BBC Scotland has carried on producing quality geography resources despite the dearth of BBC 'England' resources: their Rivers series springs to mind straight away (a programme which had Val Vannet and David Rayner involved as consultants)My Twitter network has just come up with the goods again, with a new BBC Scotland website called CHINA STORIES. It includes 8 short videos (about 10 minutes long), each with a different focus.
The stories include:
- Xiao Di: the single child
- Jiang Feng Dui: the farmer
- Dr. Hao: the traditional doctor
- Director Feng: the community leader
- Liu Hong Liang: the factory worker
Here are all the details from Claire McCallum's LEARNING BLOG.

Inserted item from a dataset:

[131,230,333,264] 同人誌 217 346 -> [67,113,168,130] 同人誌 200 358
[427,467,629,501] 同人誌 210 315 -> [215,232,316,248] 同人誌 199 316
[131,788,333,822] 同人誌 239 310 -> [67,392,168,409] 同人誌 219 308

The China Stories website includes eight short films (about 10 minutes each in length), as well as a production diary, which describes how our production team went about making the films. Sounds simple? We hope it's accessible to as many people as possible – the programmes themselves feature strong stories; like the happy but lonely little boy who is a product of China's single-child policy and the farmer who now grows designer trees for hotel lobbies rather than food crops. They can be used across the curriculum and across a wide age-range. The choice is put in the teacher's hands, and this can only help teachers deliver exciting and creative lessons. The production diary, a new approach for us to our content, allows media studies students a unique insight into the 'real' work of a production crew, but also complements the films for other subjects by showing the crew's often very Western perspective on Chinese culture. Creative teaching could use China as a hub for all kinds of interdisciplinary work – art, drama, dance, languages, politics, cooking, design – amongst others. I think that the China Stories films provide an excellent base for all different kinds of activities – truly taking on the challenge of cross-curricular breadth of learning.